Valentine’s Day this year begins a weekend of love and friendship. Friday, February 14th will no doubt have special occasions and events commemorating love.
The day was originally associated with the Christian Church and Saint Valentinius, a priest that served a Roman congregation. He was executed in 269 CE for doing his work and in addition, performing weddings for Roman soldiers that were not supposed to marry.
It was not until the next century that Christianity came into its own headed by the Roman Church. Emperor Constantine, converted to Christianity in 312 CE, began the process of making it the official religion of the realm.
After that and especially after the First Council of Nicaea in 325 CE, the European Christian Church became part of the imperial political power structure. Almost two centuries later in 496 CE, the deeds of the martyred Saint Valentinius were revisited and February 14th was set as the day to recognize him and celebrate his work.
Some 900 years afterwards in the 15th Century, the poets got involved and projected the notion of human love as the basis for the holiday. I remember reading with great difficulty Geoffrey Chaucer and John Donne in old English about this and other subjects in a required class at the University of Denver.
I did not know then that one of the great rhymes we repeated as children was part of that transition to love in the human family. Most of you may remember the rhyme:
“Roses are red, violets are blue
The honey is sweet and so are you
Thou are my love and I am thine;
I drew thee to my Valentine
The lot was cast and there I drew
And fortune said it should be you.”
This poem by Gammer Gurton Garland published in 1784 was part of a collection of children rhymes that has endured the test of time. As children I am sure that we did not repeat all of the poem including the “thou” and the “thine.”
Instead, we mostly repeated the first line and then added our own material to sometimes humorous and insulting effect. After all, we were in elementary school and boys and girls were not supposed to like each other.
Today, Valentine’s Day is part of our commercial cycle. There are heart-shaped items to be bought and sold.
The boxes of chocolates, the cards and the cute animals abound. I particular like coffee cups with Snoopy portrayed on the outside and being himself.
Snoopy also is sold as a stuffed animal with his eyes peering out of the cup. Peanuts, in addition, has characters like Charlie Brown, Linus and others portraying love as part of human interaction in their stories.
For many, the expression of love is a right of passage.
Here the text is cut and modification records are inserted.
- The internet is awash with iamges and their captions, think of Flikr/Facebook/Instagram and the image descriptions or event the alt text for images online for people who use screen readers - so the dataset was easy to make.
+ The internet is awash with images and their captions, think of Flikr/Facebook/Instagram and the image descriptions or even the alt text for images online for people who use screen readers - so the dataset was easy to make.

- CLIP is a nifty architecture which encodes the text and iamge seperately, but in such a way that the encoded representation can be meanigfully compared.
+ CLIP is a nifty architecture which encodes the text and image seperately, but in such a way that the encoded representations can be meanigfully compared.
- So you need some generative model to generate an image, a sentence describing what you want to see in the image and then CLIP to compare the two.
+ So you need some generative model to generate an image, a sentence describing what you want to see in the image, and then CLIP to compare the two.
That right is amplified among love ones.
The country desperately needs a “Valentine’s Day” as the expression of love and friendship can help heal the division in our land. There is much to do to bring people together.
We are in an election season and the passions are running high for and against our political candidates. However, we seem to take those passions to the extreme of being for and against each other.
Perhaps it is time to do something different in this regard. Maybe we can seek and add a friend in celebration of the holiday.
If we all took the time to do that we could make major inroads in changing our divided country. Happy Valentine’s Day.